=== Begin Enclosure ===
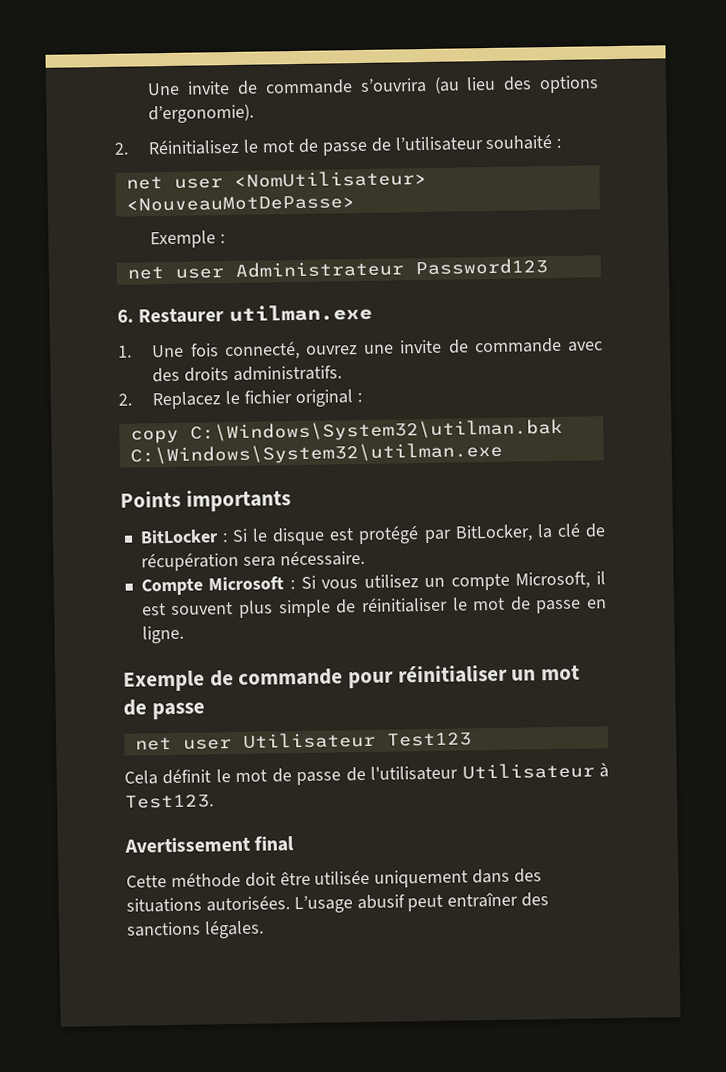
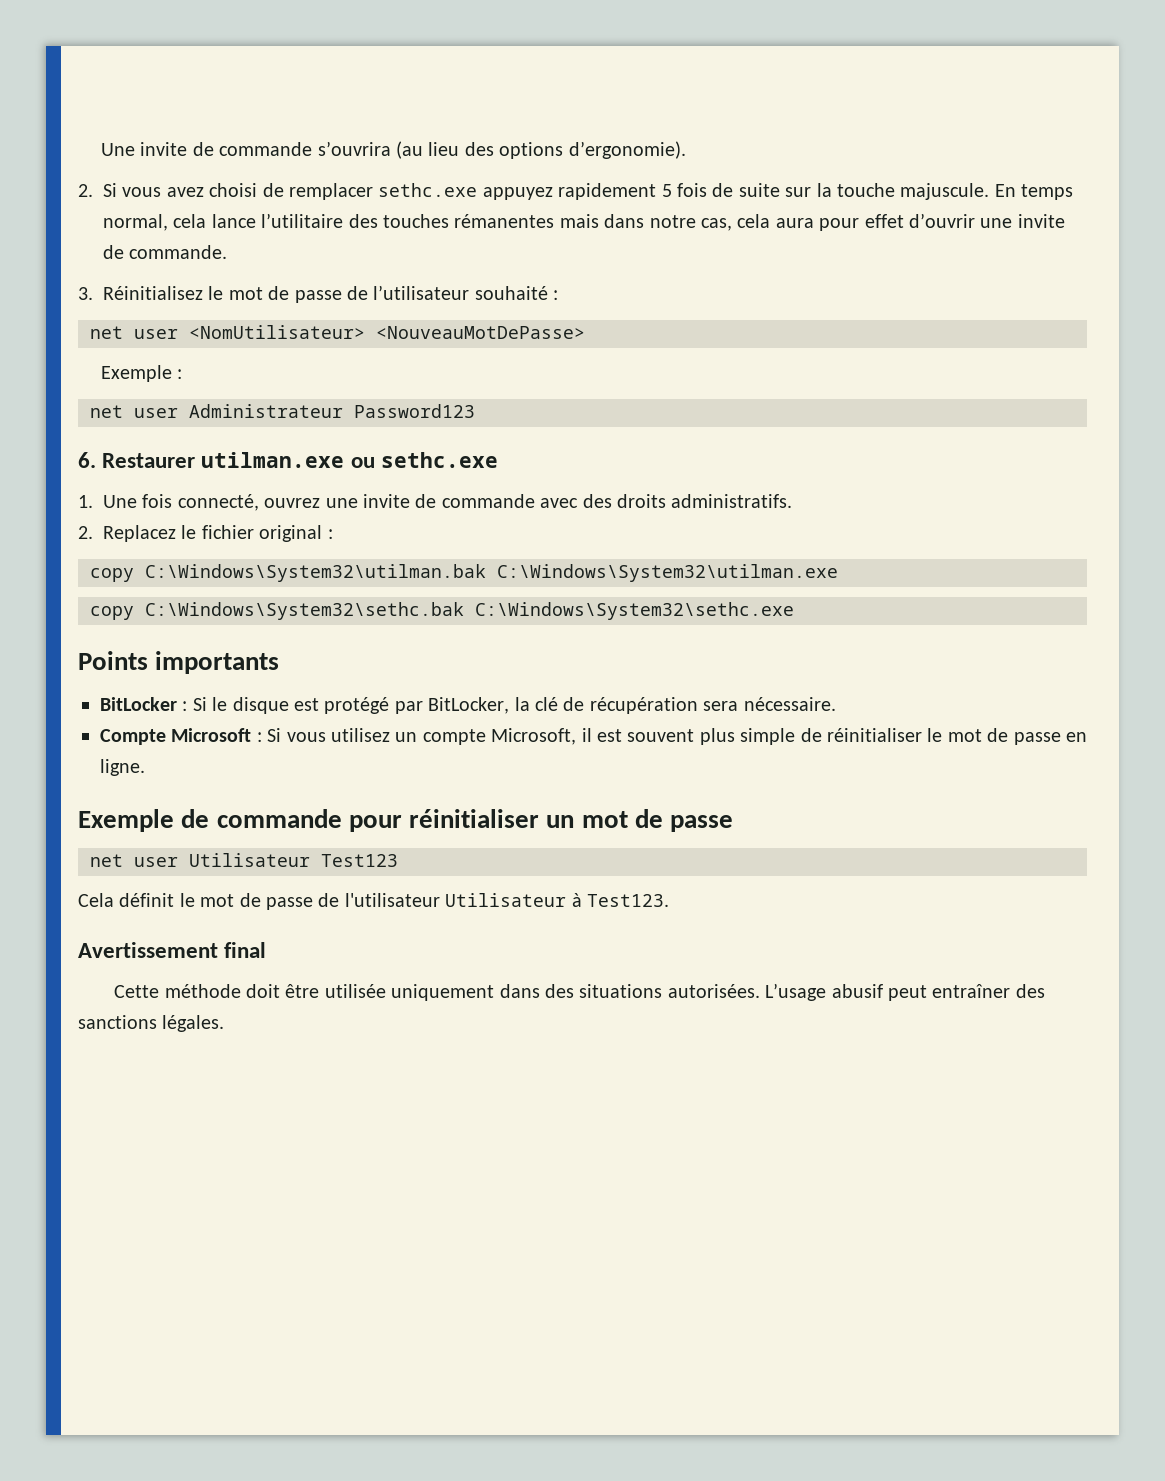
- 2. Réinitialisez le mot de passe de l’utilisateur souhaité :
+ 2. Si vous avez choisi de remplacer sethc.exe appuyez rapidement 5 fois de suite sur la touche majuscule. En temps normal, cela lance l’utilitaire des touches rémanentes mais dans notre cas, cela aura pour effet d’ouvrir une invite de commande.
+ 3. Réinitialisez le mot de passe de l’utilisateur souhaité :
- 6. Restaurer utilman.exe
+ 6. Restaurer utilman.exe ou sethc.exe
+ copy C:\Windows\System32\sethc.bak C:\Windows\System32\sethc.exe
=== End Enclosure ===
**ACTIVITY:**
Look over the records above, and wherever a line contains the string "utilisateur", copy that line.

**SOLUTION FOR THIS EXERCISE:**
- 2. Réinitialisez le mot de passe de l’utilisateur souhaité :
+ 3. Réinitialisez le mot de passe de l’utilisateur souhaité :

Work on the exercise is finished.